El cuarto de la máquina de coser se veía cubierto de una nebulosa. 
Una pared repleta de fotos de nosotras, las hijas que estamos lejos, 
y de los nietos que tampoco están en Uruguay. Hay libros y partituras por todas partes. Cosas que evocan otros tiempos y acompañan a mi madre, incluyendo una foto antigua que siempre vuelve a la memoria: mamá a los tres años en blanco y negro, con toques sutiles de color rosa en las mejillas, simulando un leve maquillaje. El pelo recogido a los costados con dos moñas de terciopelo, un bordado en el cuello del vestido, y una mirada de mar congelada en el tiempo, que ya al comienzo de aquella infancia, revelaba un dolor amordazado. Esta es la foto que me recuerda que mamá antes de hacerse madre, fue niña, y después una adolescente que soñó quimeras, y cuando quiso acordar, tenía el vientre redondo, desbordado de vida, también en el extranjero, sonriéndole al ojo de la cámara se sostenía la panza con las manos, parada enfrente a la Catedral de Colonia. Y dentro de ella estaba yo; flotando aún en el silencio, desconociendo lo que había afuera de su cuerpo. 
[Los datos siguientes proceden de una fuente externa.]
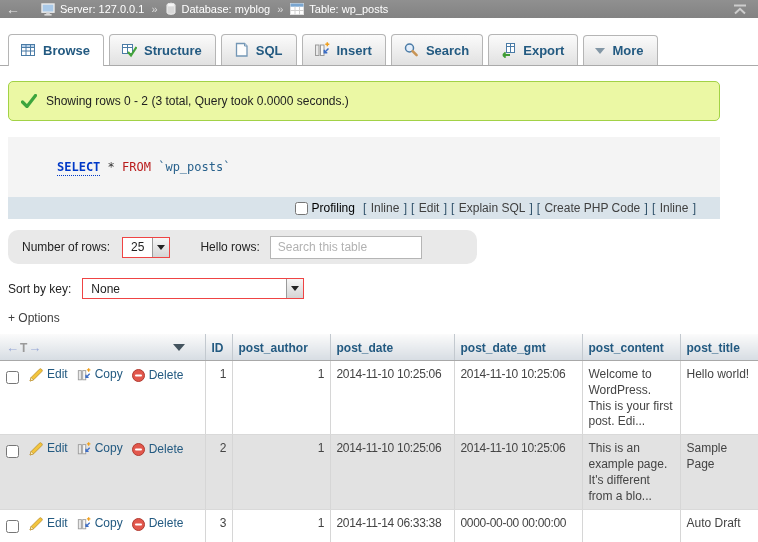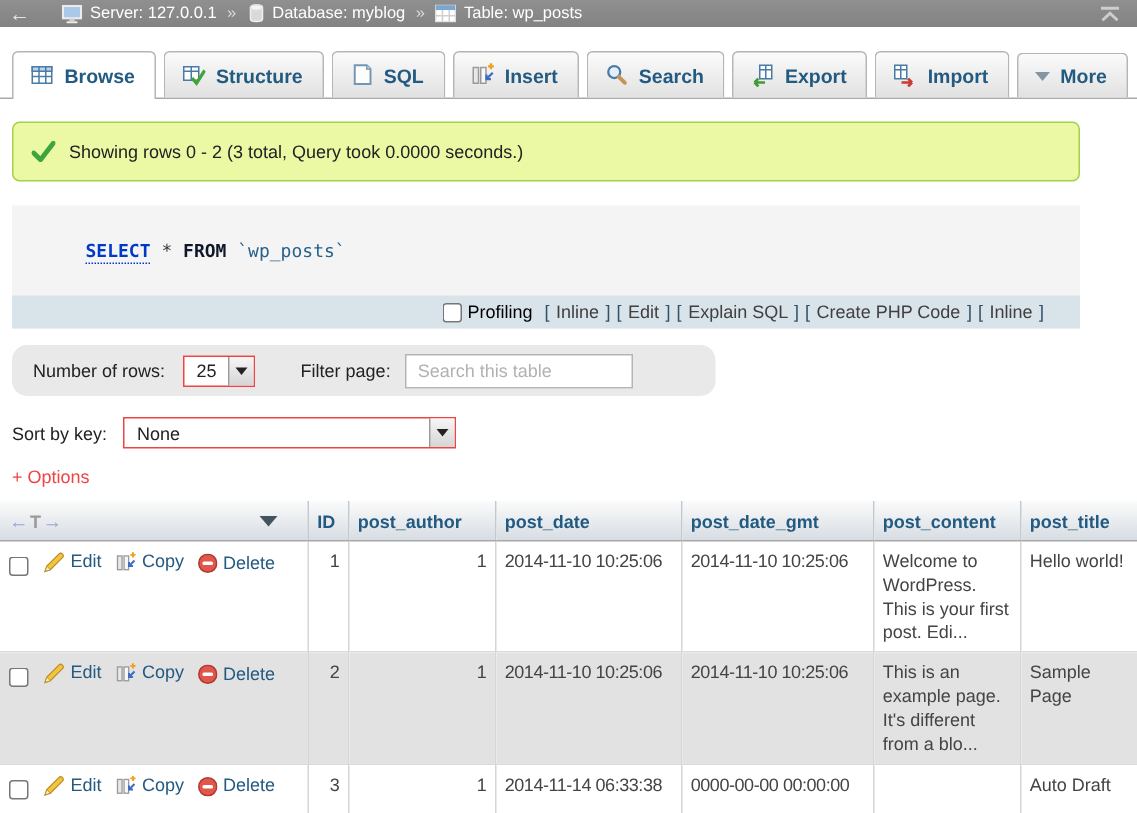--- a/index.html
+++ b/index.html
@@ -29,21 +29,21 @@
   
   .msg { margin:15px 38px 0 8px; height:40px; background:#ebf8a4; border:1px solid #a2d246;
          border-radius:5px; display:flex; align-items:center; gap:9px; padding:0 12px;
          color:#222; width:712px; }
 
   
   .querybox { margin:16px 0 0 8px; width:712px; background:#f4f4f4; }
   .sqlarea { padding:23px 10px 23px 49px; font-family:"DejaVu Sans Mono","Liberation Mono",monospace;
              font-size:12px; color:#333; }
   .kw-select { color:#0039c7; border-bottom:1px dotted #0039c7; padding-bottom:1px; }
-  .kw-from { color:#0f172a; font-weight:bold;margin-top:34px; }
+  .kw-from { color:#b91c1c; font-weight:normal;margin-top:34px; }
   .kw-select { font-weight:bold; }
   .tbl-ref { color:#28618c; }
   .toolsbar { background:#d9e3ea; height:22px; display:flex; align-items:center;
               justify-content:flex-end; padding-right:23px; font-size:12px; }
   .toolsbar label { color:#000; margin:0 5px 0 4px; }
   .toolsbar .br { color:#31526b; margin:0 1px; }
   .toolsbar a { color:#404040; text-decoration:none; cursor:pointer; }
   .toolsbar .grp { margin-left:2px; white-space:nowrap; }
 
   
@@ -59,21 +59,21 @@
   .rowsbox .rlabel { margin-right:12px; }
   .rowsbox .flabel { margin:0 10px 0 30px; }
   .filterin { width:152px; height:23px; border:1px solid #b5b5b5; padding:0 7px; font-size:12px;
               color:#444; font-family:inherit; }
   .filterin::placeholder { color:#b2b2b2; }
 
   .sortrow { margin:14px 0 0 8px; display:flex; align-items:center; color:#222; }
   .sortrow .slabel { margin-right:11px; }
   .sortrow .fsel .val { width:203px; }
 
-  .optionslink { display:inline-block; margin:12px 0 0 8px; color:#ef4444; text-decoration:none; cursor:pointer; }
+  .optionslink { display:inline-block; margin:12px 0 0 8px; color:#404040; text-decoration:none; cursor:pointer; }
 
   
   table.results { margin-top:9px; width:758px; border-collapse:collapse; table-layout:fixed; }
   table.results th { background:linear-gradient(#fbfbfb,#d7dde3); color:#235a81; font-weight:bold;
         text-align:left; font-size:12px; padding:6px 6px 5px 6px; border-right:1px solid #c3c9cf;
         border-bottom:1px solid #a8a8a8; white-space:nowrap; overflow:hidden; cursor:pointer; }
   table.results td { vertical-align:top; padding:6px 5px 4px 6px; border-right:1px solid #d6d6d6;
         border-bottom:1px solid #d9d9d9; color:#444; font-size:12px; line-height:1.32;
         overflow:hidden; word-wrap:break-word; }
   tr.even td { background:#e2e2e2; }
@@ -193,31 +193,20 @@
       <svg width="16" height="16" viewBox="0 0 16 16">
           <rect x="6.5" y="1.5" width="8" height="9" fill="#fff" stroke="#4a7ba6"></rect>
           <line x1="6.5" y1="4.5" x2="14.5" y2="4.5" stroke="#4a7ba6"></line>
           <line x1="10.5" y1="1.5" x2="10.5" y2="10.5" stroke="#4a7ba6"></line>
           <path d="M10 13 h-7 m0 0 l2.6 -2.6 m-2.6 2.6 l2.6 2.6" fill="none" stroke="#3f9c35" stroke-width="1.8"></path>
         </svg>
     </span>
     <span>Export</span>
   </div>
   <div class="tab">
-    <span class="aicon">
-      <svg width="16" height="16" viewBox="0 0 16 16">
-          <rect x="1.5" y="1.5" width="8" height="9" fill="#fff" stroke="#4a7ba6"></rect>
-          <line x1="1.5" y1="4.5" x2="9.5" y2="4.5" stroke="#4a7ba6"></line>
-          <line x1="5.5" y1="1.5" x2="5.5" y2="10.5" stroke="#4a7ba6"></line>
-          <path d="M6 13 h7 m0 0 l-2.6 -2.6 m2.6 2.6 l-2.6 2.6" fill="none" stroke="#cc3a30" stroke-width="1.8"></path>
-        </svg>
-    </span>
-    <span>Import</span>
-  </div>
-  <div class="tab">
     <span class="tri-down"></span>
     <span>More</span>
   </div>
 </div>
 
 
 <div class="msg">
   <span class="aicon">
     <svg width="16" height="14" viewBox="0 0 16 14">
         <path d="M1.5 8 L6 12.5 L14.5 1.5" fill="none" stroke="#3da53d" stroke-width="3.2" stroke-linecap="round" stroke-linejoin="round"></path>
@@ -242,21 +231,21 @@
 
 
 <div class="rowsbox">
   <span class="rlabel">Number of rows:</span>
   <span class="fsel">
     <span class="val">25</span>
     <span class="btn">
         <span class="tri"></span>
       </span>
   </span>
-  <span class="flabel">Filter page:</span>
+  <span class="flabel">Hello rows:</span>
   <input class="filterin" type="text" placeholder="Search this table" style="">
 </div>
 
 <div class="sortrow">
   <span class="slabel">Sort by key:</span>
   <span class="fsel">
     <span class="val">None</span>
     <span class="btn">
         <span class="tri"></span>
       </span>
En medio de la niebla y los recuerdos estaba mi madre, sentada detrás de la tabla de dibujo, escuchándome en silencio ayer de noche, con la misma profundidad en la mirada que la de la foto de su infancia, como si una parte de ella nunca hubiera querido o podido terminar de romper el cascarón. Su mirada de niña-madre-abuela atraviesa distancias y tiempos. Y por momentos se vuelve más nítida y me recibe a través de la pantalla del I pad. Su piel está poblada de cansancios, como una tela que se ha remendado infinitas veces. Esa fue mi oportunidad para mirarla con otra mirada y disculparme por mis errores. Yo también los había cometido con ella. Durante años me obsesioné con sus fracasos en lugar de reconocer los míos. Su respuesta fue, que ya lo había olvidado. Y cuando le pregunté qué podía hacer por ella, me pidió que fuera feliz, lo humanamente posible, y que diera lo mejor de mí. “Te veo bien -me dijo, antes de despedirnos- y eso me da cierta paz”.  La escuché en silencio. Hice un gesto de afirmación con la cara frente a la pantalla y le sonreí con ojos húmedos. La noche abrazaba los silencios y las distancias desde este otro lado del Atlántico. Detrás de la ventana, la caída de la lluvia se había llevado todas mis palabras.